PROBLEM DETAILS:
Which of the lines in the data mention the string "BEEF"? List them all.

(Data excerpts)
──────────────────────────────
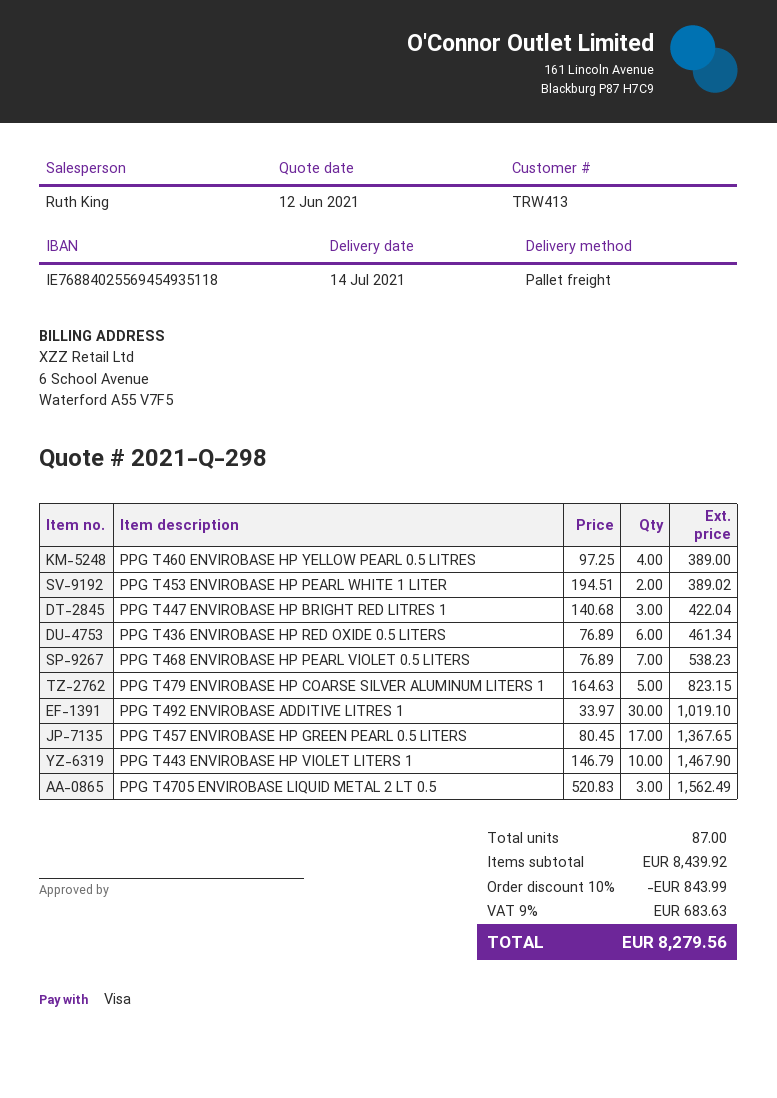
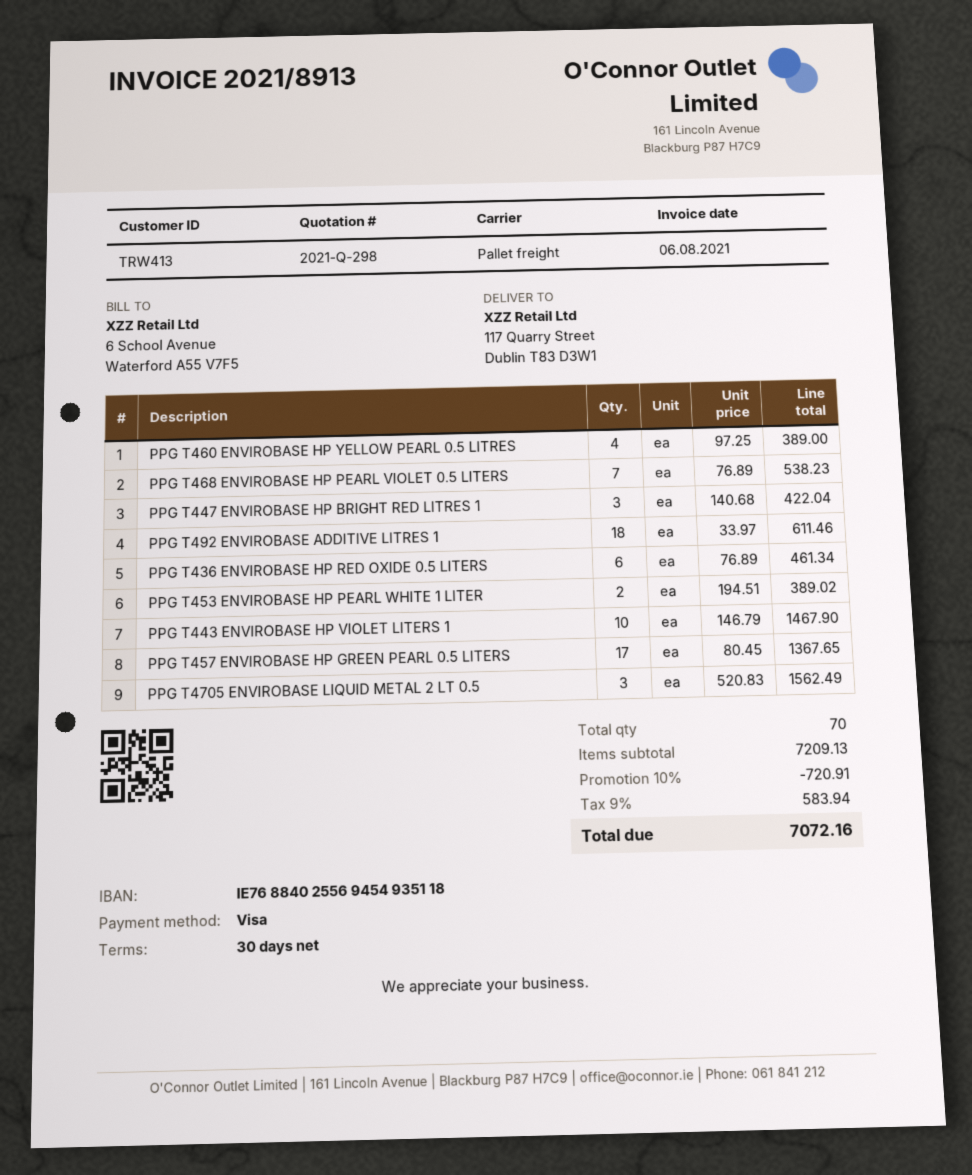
PPG T479 ENVIROBASE HP COARSE SILVER ALUMINUM LITERS 1: 5 x 164.63 = 823.15 -> none
PPG T492 ENVIROBASE ADDITIVE LITRES 1: 30 x 33.97 = 1019.10 -> 18 x 33.97 = 611.46
total quantity: 87 -> 70
subtotal: 8439.92 -> 7209.13
discount: 10% = 843.99 -> 10% = 720.91
tax: 9% = 683.63 -> 9% = 583.94
total: 8279.56 -> 7072.16

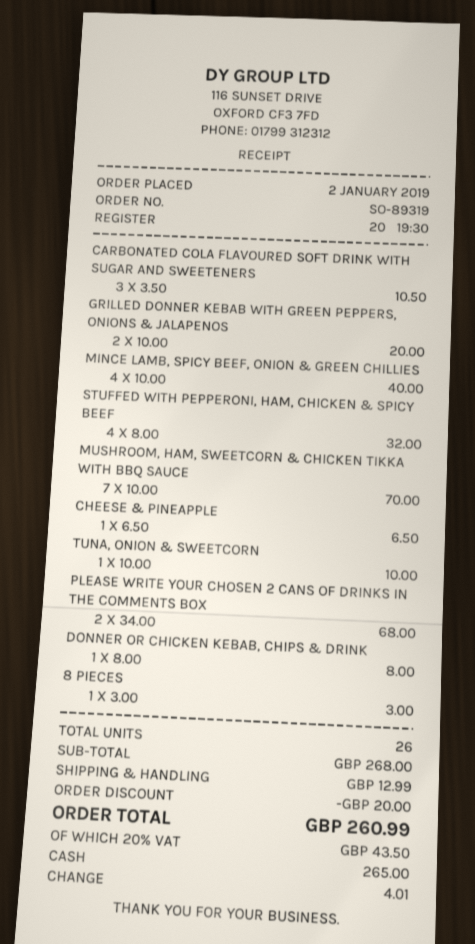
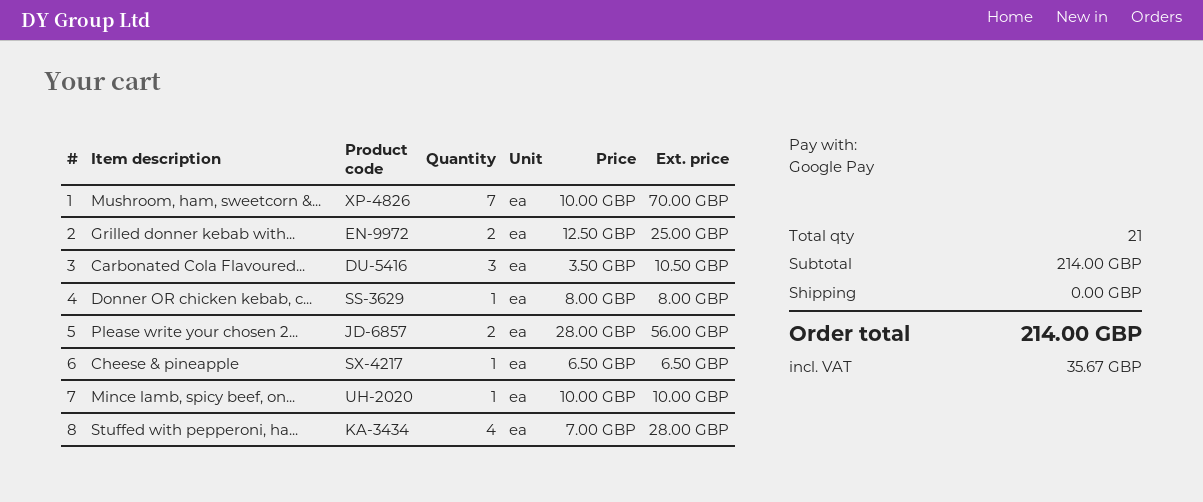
payment method: cash -> Google Pay
GRILLED DONNER KEBAB WITH GREEN PEPPERS, ONIONS & JALAPENOS: 2 x 10.00 = 20.00 -> 2 x 12.50 = 25.00
MINCE LAMB, SPICY BEEF, ONION & GREEN CHILLIES: 4 x 10.00 = 40.00 -> 1 x 10.00 = 10.00
STUFFED WITH PEPPERONI, HAM, CHICKEN & SPICY BEEF: 4 x 8.00 = 32.00 -> 4 x 7.00 = 28.00
TUNA, ONION & SWEETCORN: 1 x 10.00 = 10.00 -> none
PLEASE WRITE YOUR CHOSEN 2 CANS OF DRINKS IN THE COMMENTS BOX: 2 x 34.00 = 68.00 -> 2 x 28.00 = 56.00
8 PIECES: 1 x 3.00 = 3.00 -> none
total quantity: 26 -> 21
subtotal: 268.00 -> 214.00
discount: 20.00 -> none
shipping: 12.99 -> 0.00
tax: 43.50 -> 35.67
total: 260.99 -> 214.00

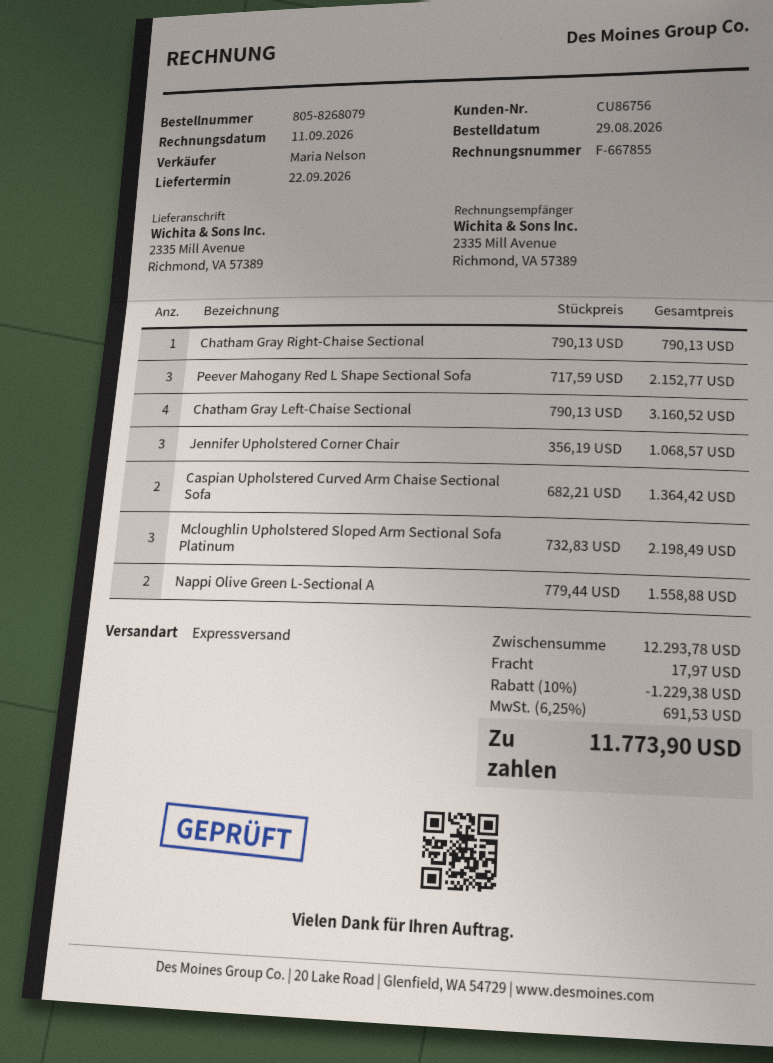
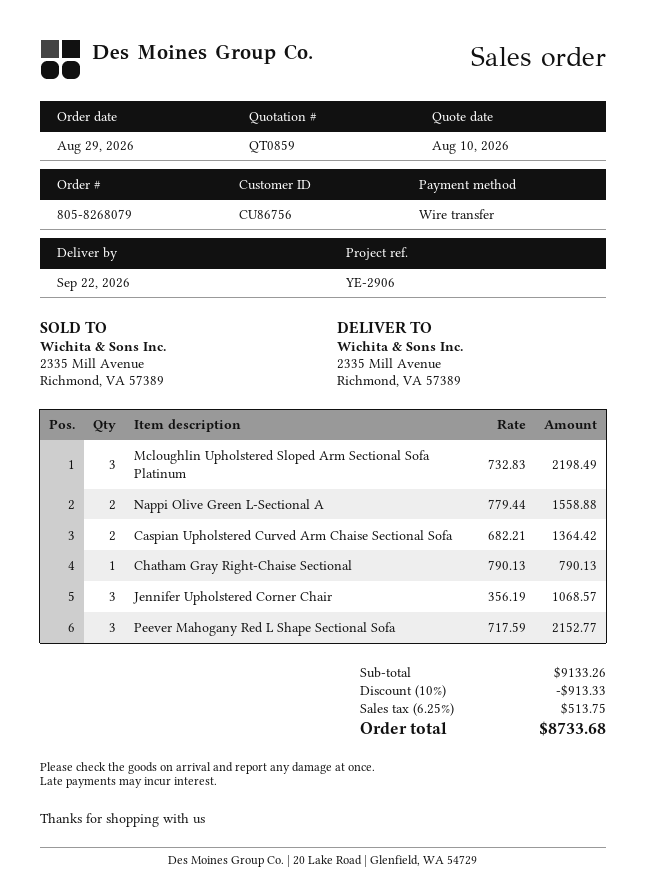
Chatham Gray Left-Chaise Sectional: 4 x 790.13 = 3160.52 -> none
subtotal: 12293.78 -> 9133.26
discount: 10% = 1229.38 -> 10% = 913.33
shipping: 17.97 -> none
tax: 6.25% = 691.53 -> 6.25% = 513.75
total: 11773.90 -> 8733.68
──────────────────────────────
COMPLETED EXERCISE:
MINCE LAMB, SPICY BEEF, ONION & GREEN CHILLIES: 4 x 10.00 = 40.00 -> 1 x 10.00 = 10.00
STUFFED WITH PEPPERONI, HAM, CHICKEN & SPICY BEEF: 4 x 8.00 = 32.00 -> 4 x 7.00 = 28.00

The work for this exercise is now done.